Users and library authors with time in their dependency tree should perform cargo update, which will pull in the updated, unaffected code.

Users of time 0.1 do not have a patch and should upgrade to an unaffected version: time 0.2.23 or greater or the 0.3 series.

Workarounds

A possible workaround for crates affected through the transitive dependency in chrono, is to avoid using the default oldtime feature dependency of the chrono crate by disabling its default-features and manually specifying the required features instead.

Examples:

Cargo.toml:

chrono = { version = "0.4", default-features = false, features = ["serde"] }
chrono = { version = "0.4.22", default-features = false, features = ["clock"] }

Commandline:

cargo add chrono --no-default-features -F clock

Sources:

smallvec: Buffer overflow in SmallVec::insert_many

RUSTSEC-2021-0003

A bug in the SmallVec::insert_many method caused it to allocate a buffer that was smaller than needed.
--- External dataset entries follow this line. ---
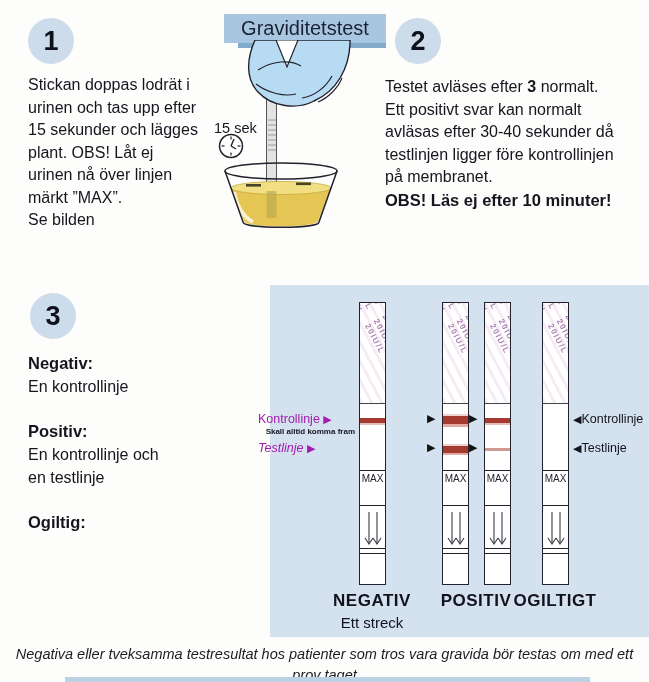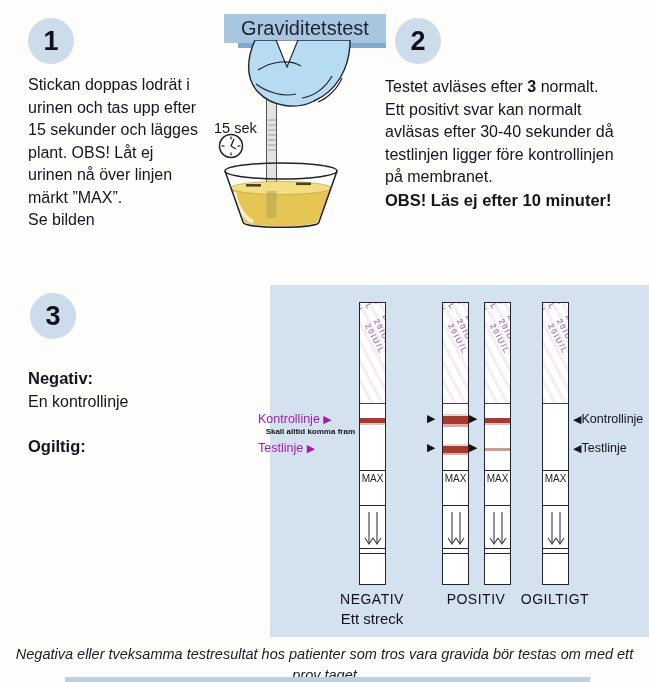--- a/index.html
+++ b/index.html
@@ -36,7 +36,7 @@
   
   .step3-text{position:absolute;left:28px;top:352px;width:240px;font-size:16px;line-height:23px;}
   .s3-group{margin-bottom:22px;}
-  .s3-label{font-weight:bold;font-size:16.5px;margin-top:15px;}
+  .s3-label{font-weight:bold;font-size:16.5px;}
   .s3-lines{white-space:pre-line;}
 
   

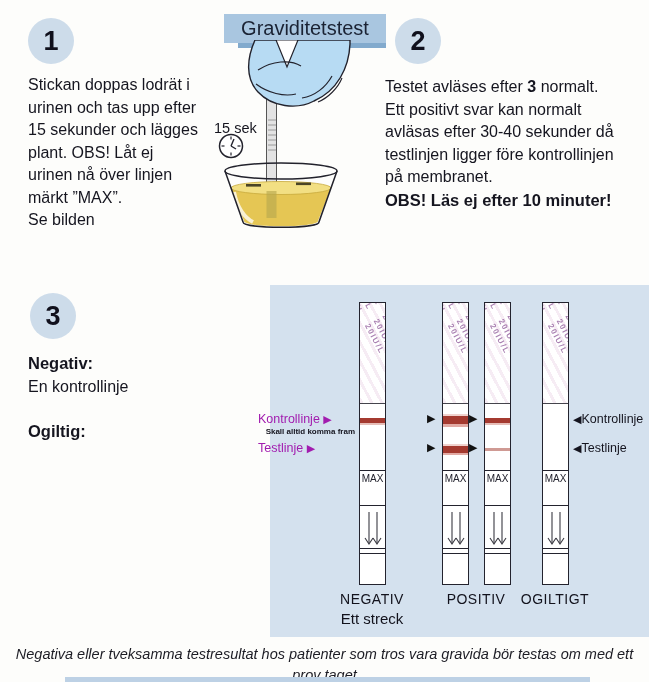--- a/index.html
+++ b/index.html
@@ -168,6 +168,11 @@
     <div class="s3-group">
       <div class="s3-label">Negativ:</div>
       <div class="s3-lines">En kontrollinje</div>
+    </div>
+    <div class="s3-group">
+      <div class="s3-label">Positiv:</div>
+      <div class="s3-lines">En kontrollinje och
+en testlinje</div>
     </div>
     <div class="s3-group">
       <div class="s3-label">Ogiltig:</div>

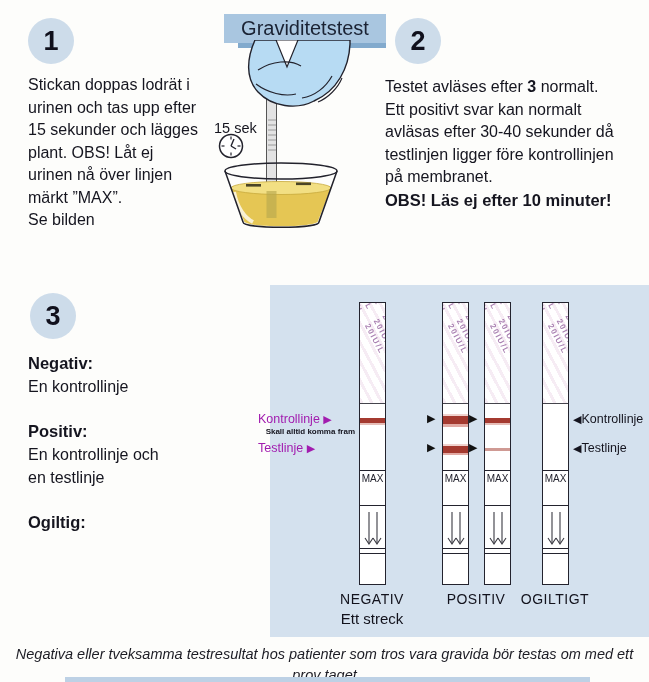--- a/index.html
+++ b/index.html
@@ -70,7 +70,7 @@
   .lab-kontroll{left:258px;top:412px;width:97px;}
   .lab-sub{position:absolute;left:248px;top:427px;width:107px;text-align:right;
            font-size:8px;font-weight:bold;color:#14141e;}
-  .lab-test{left:258px;top:441px;width:97px;}
+  .lab-test{left:258px;top:441px;width:97px;font-style:italic;}
   .mid-arrow{position:absolute;font-size:11px;color:#111;}
   .ma1{left:427px;top:412px;}.ma2{left:427px;top:441px;}
   .ma3{left:469px;top:412px;}.ma4{left:469px;top:441px;}

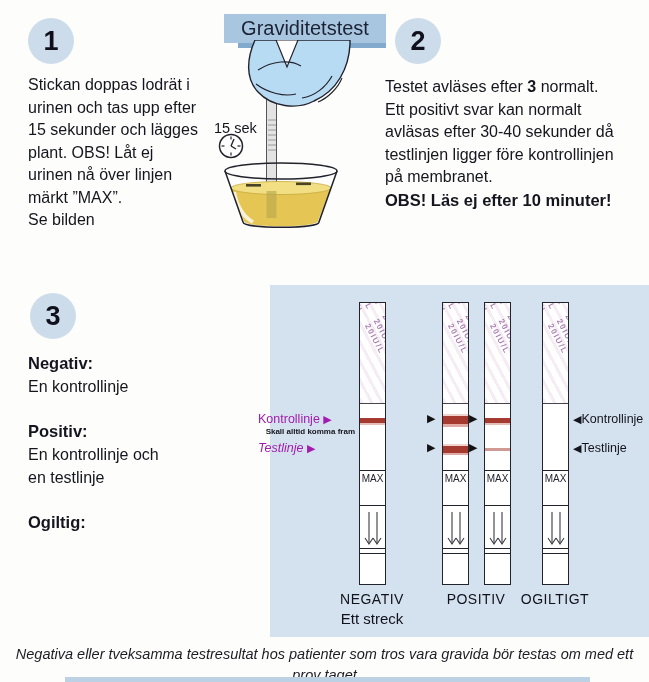--- a/index.html
+++ b/index.html
@@ -81,7 +81,7 @@
   
   .result{position:absolute;top:591px;width:120px;text-align:center;color:#12121c;}
   .r1{left:312px;}.r2{left:416px;}.r3{left:495px;}
-  .result .nm{font-size:14px;font-weight:normal;letter-spacing:.5px;}
+  .result .nm{font-size:17px;font-weight:bold;letter-spacing:.5px;}
   .result .sub{font-size:15px;margin-top:3px;}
It then wrote past the end of the buffer, causing a buffer overflow and memory corruption on the heap.

This bug was only triggered if the iterator passed to insert_many yielded more items than the lower bound returned from its size_hint method.

The flaw was corrected in smallvec 0.6.14 and 1.6.1, by ensuring that additional space is always reserved for each item inserted. The fix also simplified the implementation of insert_many to use less unsafe code, so it is easier to verify its correctness.